"Dueling Banjos" composer Arthur Smith passed away this week, at the age of 93. If you call me on my cell phone, the (originally titled "Fueding Banjos") song slowly erupts, and builds crescendo the longer I wait to answer. When Arthur Smith was born, few Americans lived in cities. When I was born, more than half of Americans lived in cities, and my Ozarks family was already in the minority.
I grew up very aware of the "cultural gulf" between USA's urban and rural families, at a time too many of us got our news about the world from comic books. My future wife studied "Snuffy Smith" and "L'il Abner" from her home in Paris (Rosny was considered a kind of ghetto), and I learned about urban life from "The Cross and the Switchblade" comic, and "learned about" Europe from Richard Scarry, and about Africa by reading "Tintin".
Today, you no longer need to go to a college library to find out about what the world is really like. But many of us hold onto our simplified stereotypes the way we hold onto comic books, hoping they'll become vintage collectibles.
The term "lesser developed country" or "LDC" was retired, and "emerging economy" is much more in vogue. The same transition which occured in the richest nation on earth, the USA, is occuring everywhere.
"The world is undergoing a sustained urbanization process that's pulling more people into city centers and turning more places from rural outposts into denser urban organisms. A new report [PDF] from the United Nations projects that the world's urban population – roughly 3.6 billion in 2011 – will grow by about 72 percent between now and 2050, bringing the urban population up to 6.3 billion.
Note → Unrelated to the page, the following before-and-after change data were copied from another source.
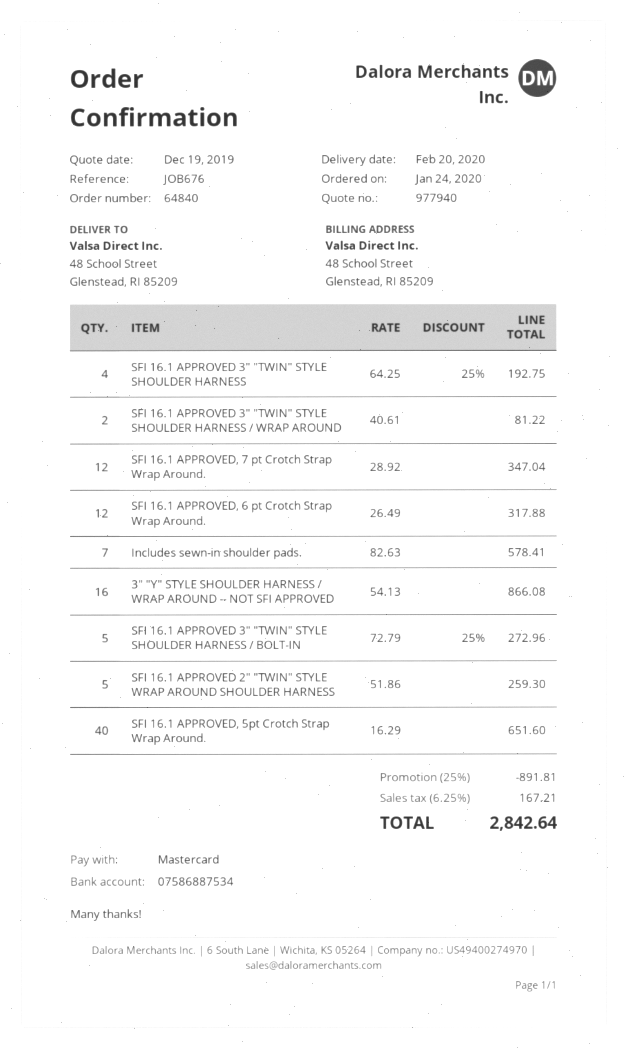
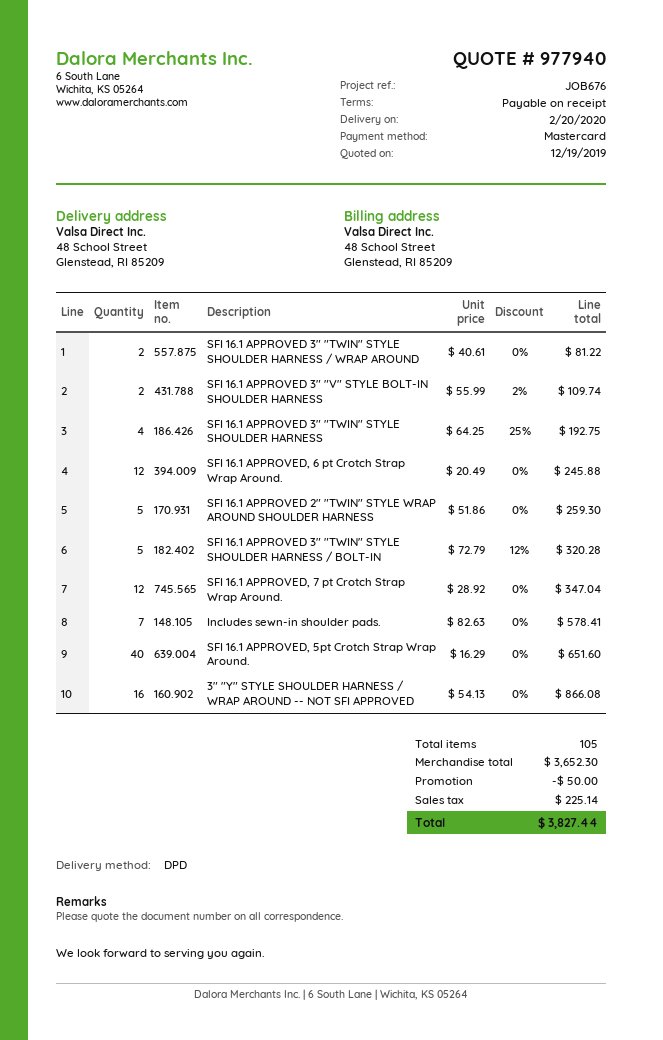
SFI 16.1 APPROVED, 6 pt Crotch Strap Wrap Around.: 12 x 26.49 = 317.88 -> 12 x 20.49 = 245.88
SFI 16.1 APPROVED 3" "TWIN" STYLE SHOULDER HARNESS / BOLT-IN: 5 x 72.79 - 25% = 272.96 -> 5 x 72.79 - 12% = 320.28
SFI 16.1 APPROVED 3" "V" STYLE BOLT-IN SHOULDER HARNESS: none -> 2 x 55.99 - 2% = 109.74
discount: 891.81 -> 50.00
tax: 167.21 -> 225.14
total: 2842.64 -> 3827.44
That's about the same amount of people on the entire planet in 2002." - Nate Berg, The Atlantic Cities Blog

Those of us who see the world first hand, who travel from city to city, comparing Kinshasa, Cairo, Paris, Singapore, Kansas City, New Orleans, Paris, Copenhagen, Hong Kong, Guangzhou, Lima, notice more similarity than differences.... we see the world is melding and growing and culturally merging and mingling. The internet, stoves, and the city traffic have more in common. The music is in a state of free exchange, Soukous has rap lyrics, rap has sampled bluegrass. African, Asian and European visitors to my home in the Ozarks are sometimes a little disappointed how similar it is to Vermont. Having spent all that money on travel, they want to point their cameras at a hillbilly, the same as I was tempted to take snapshots of 'poverty porn' in city scrap markets in Asia, Africa and South America.
Comic books and photos are not substitutes for policy data. Fortunately, there are far more people studying cities and urbanization than there are studying "e-waste". Electronic scrap is an intellectual policy backwater compared to projects like
NYU Stern Urbanization Project. Billions of people are consuming and discarding in ways which make Annie's Story of Stuff seem
oversimplified to an almost Biblical degree.
NYU SUP has produced 4 short Youtube videos to show the growth of cities, like modern art ink spots bleeding onto a white canvas. Paris, Chicago, Sao Paulo, and Los Angeles... from space, they grow like fungus in the fingerprint of a petri dish. Cities as they would be visible from space.
Cities recycle, and cities finance extraction of metals from rain forests and coral islands. Cities repair and reuse, and cities discard.